WORK REQUIRED: Copy, from the entries below, each line where the word "none" can be found.

EXERCISE INPUTS:

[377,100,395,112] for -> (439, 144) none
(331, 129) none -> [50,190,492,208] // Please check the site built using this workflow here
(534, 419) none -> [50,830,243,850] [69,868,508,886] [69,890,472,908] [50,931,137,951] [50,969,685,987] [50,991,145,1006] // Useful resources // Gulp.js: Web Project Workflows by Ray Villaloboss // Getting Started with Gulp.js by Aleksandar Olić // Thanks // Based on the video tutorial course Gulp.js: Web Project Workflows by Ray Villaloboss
...
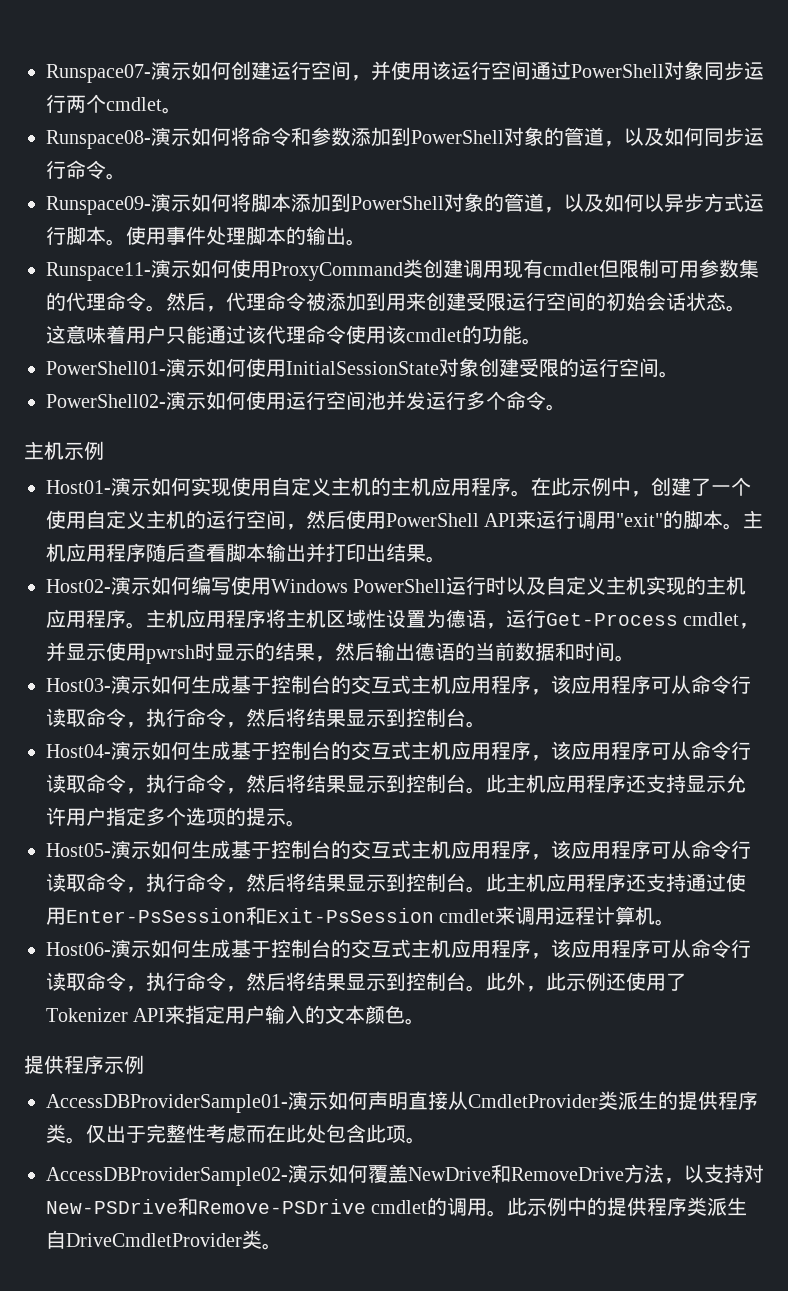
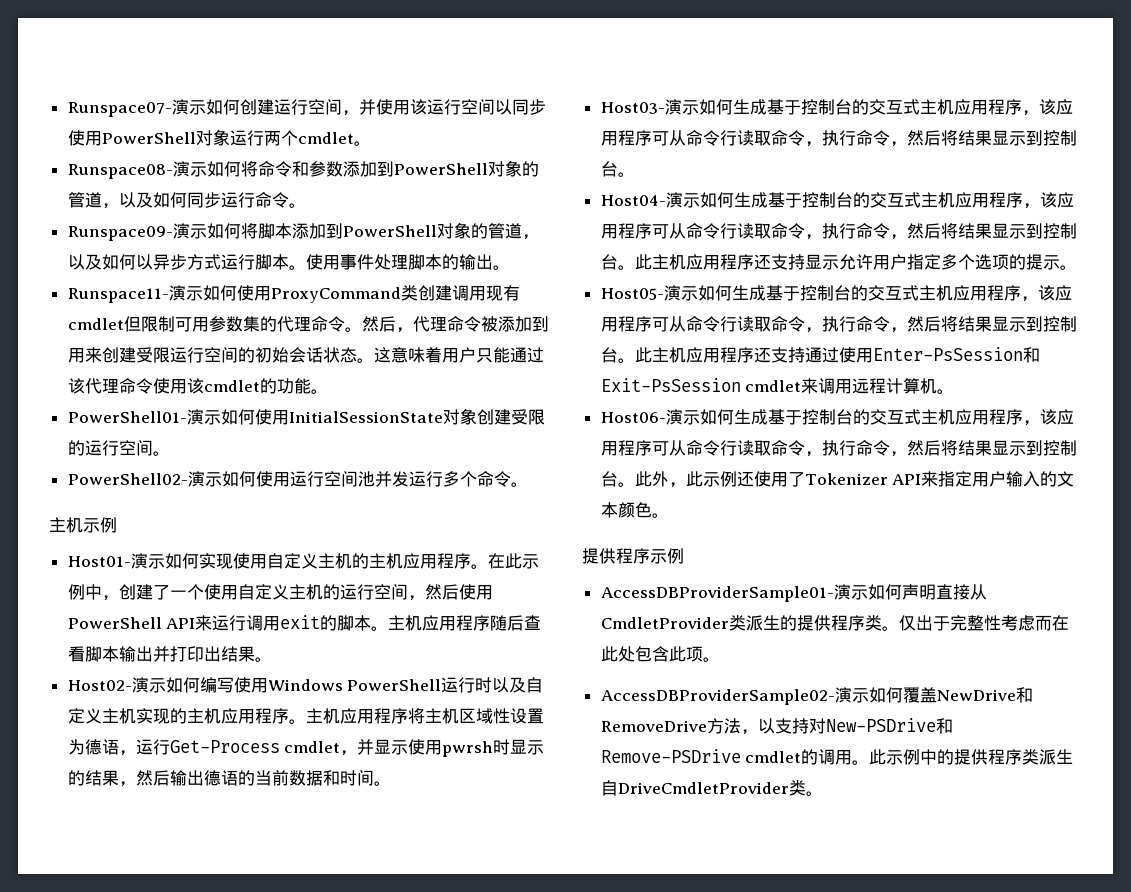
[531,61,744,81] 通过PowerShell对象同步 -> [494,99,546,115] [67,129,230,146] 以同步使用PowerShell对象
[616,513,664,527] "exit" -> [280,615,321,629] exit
--
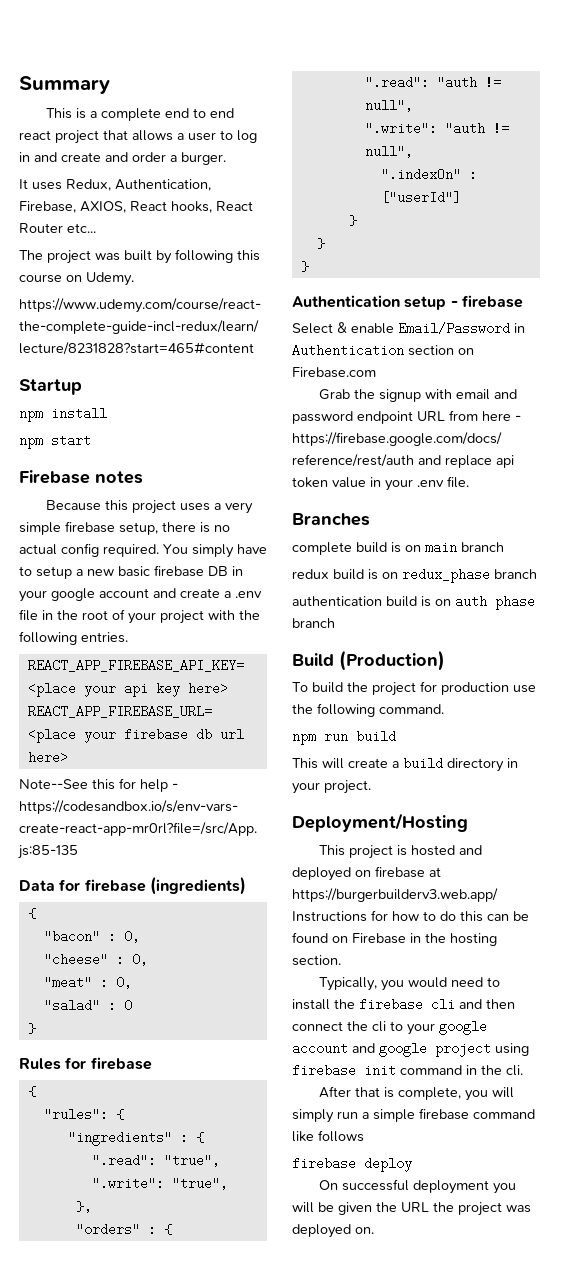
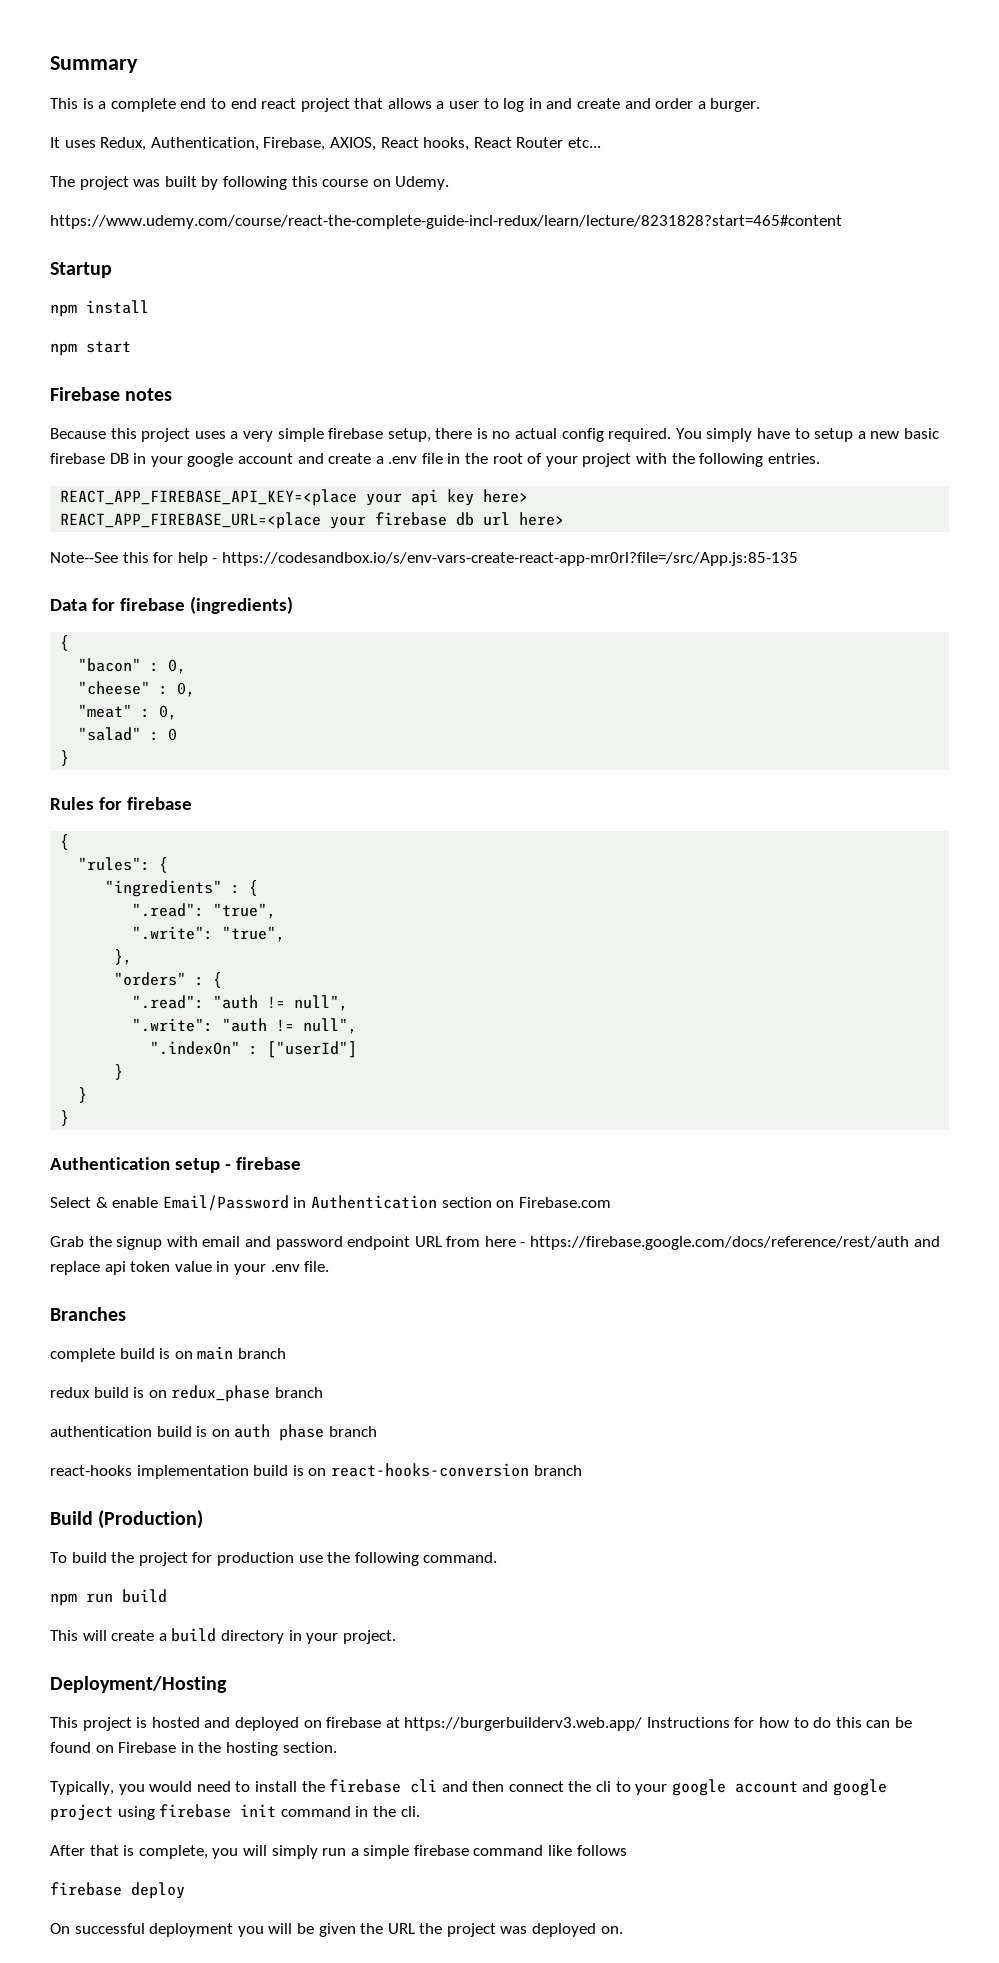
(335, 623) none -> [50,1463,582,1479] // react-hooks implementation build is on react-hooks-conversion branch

RESPONSE TO THIS EXERCISE:
[377,100,395,112] for -> (439, 144) none
(331, 129) none -> [50,190,492,208] // Please check the site built using this workflow here
(534, 419) none -> [50,830,243,850] [69,868,508,886] [69,890,472,908] [50,931,137,951] [50,969,685,987] [50,991,145,1006] // Useful resources // Gulp.js: Web Project Workflows by Ray Villaloboss // Getting Started with Gulp.js by Aleksandar Olić // Thanks // Based on the video tutorial course Gulp.js: Web Project Workflows by Ray Villaloboss
(335, 623) none -> [50,1463,582,1479] // react-hooks implementation build is on react-hooks-conversion branch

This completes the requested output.